We’re an endangered species, for which I’m grateful. There are only six of us still around. It used to make me sad there weren’t more of us out there, but we were creatures of the eighties and the world has moved on. They used to dust off the clip packages for our anniversaries or the occasional franchise reboot, but these days it’s all oil spills and Wikileaks, the Tea Party and the Taliban. The six of us belong to another era. We’re media invisible. We might as well not even exist.
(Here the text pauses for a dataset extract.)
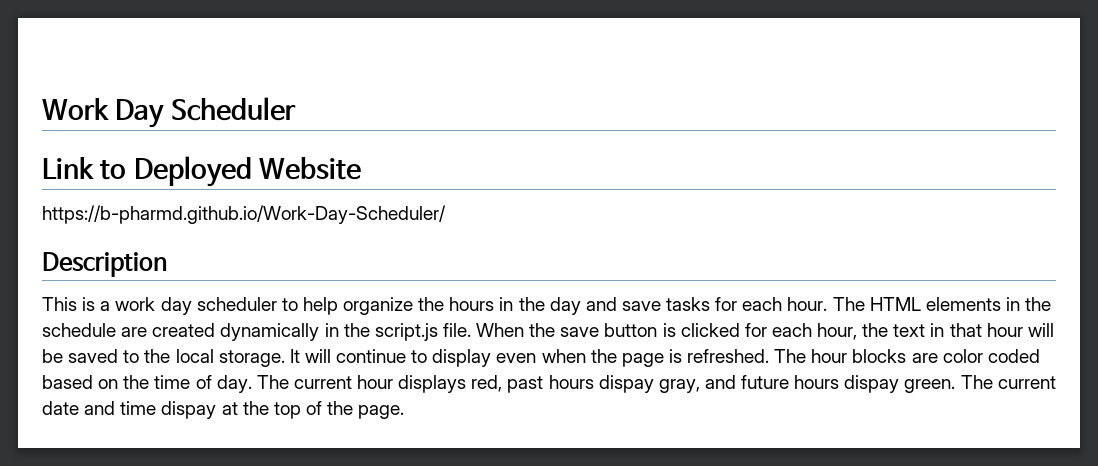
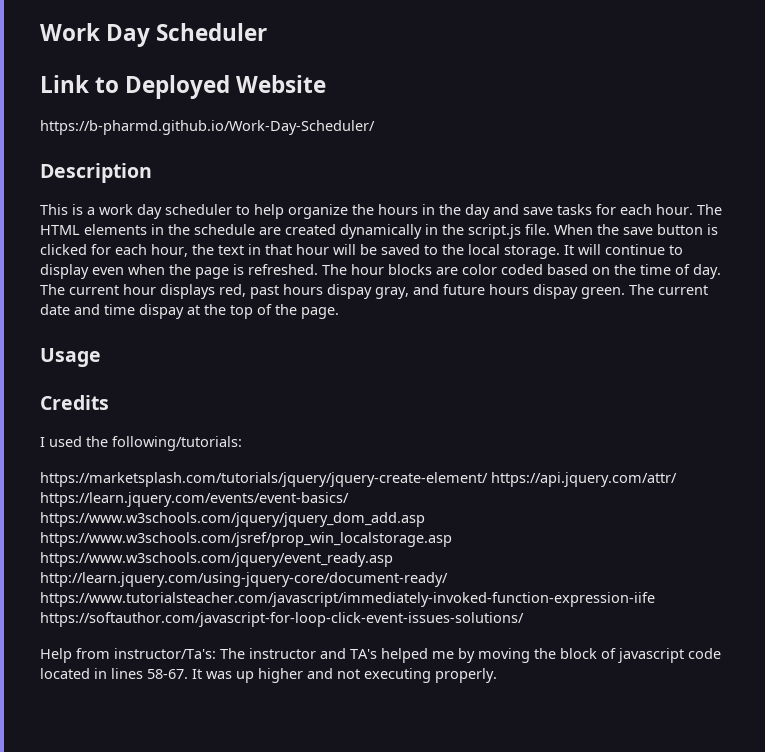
+ Usage
+ Credits
+ I used the following/tutorials:
+ https://marketsplash.com/tutorials/jquery/jquery-create-element/ https://api.jquery.com/attr/ https://learn.jquery.com/events/event-basics/ https://www.w3schools.com/jquery/jquery_dom_add.asp https://www.w3schools.com/jsref/prop_win_localstorage.asp https://www.w3schools.com/jquery/event_ready.asp http://learn.jquery.com/using-jquery-core/document-ready/ https://www.tutorialsteacher.com/javascript/immediately-invoked-function-expression-iife https://softauthor.com/javascript-for-loop-click-event-issues-solutions/
+ Help from instructor/Ta's: The instructor and TA's helped me by moving the block of javascript code located in lines 58-67. It was up higher and not executing properly.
As I turn off CNN I realize I miscounted. There are actually seven of us; I just don’t like to think about Chrissy. No one does. Even mentioning her name can mess with your head because she’s a traitor. So I take a minute, even though I only have three hours to get to group, and I take a deep breath and try to get my focus back.

Adrienne’s going to be a mess. Camp Red Lake was where it happened to her, but she bought the place later and turned it into a retreat for victims of violence, mostly survivors of school shootings and kids who got away from their kidnappers. This hits her where she lives. At least it’ll give us something new to talk about besides whatever old business we’re still arguing over today.

When I can’t put it off any longer, I get ready to head out. Group is the only time I leave this apartment except to go to the mailbox place across the street once a week, to check my escape routes once a month, and my biweekly trips to the corner store for supplies. I don’t like risk. My hair is short because long hair can get grabbed. I wear running shoes in case I have to move. I don’t wear loose clothing.

I inventory my pockets: keys, money, phone, weapons. I stopped carrying a firearm on public transport after an incident a couple of years back, but I have pepper spray, a box cutter in my right front pocket, and a razor blade taped to my left ankle. I don’t wear headphones, I don’t wear sunglasses, I make sure my jacket is tight so there’s nothing to snag, and then I say good-bye to my plant, take a deep breath, step out of my apartment, and face a world that wants me dead.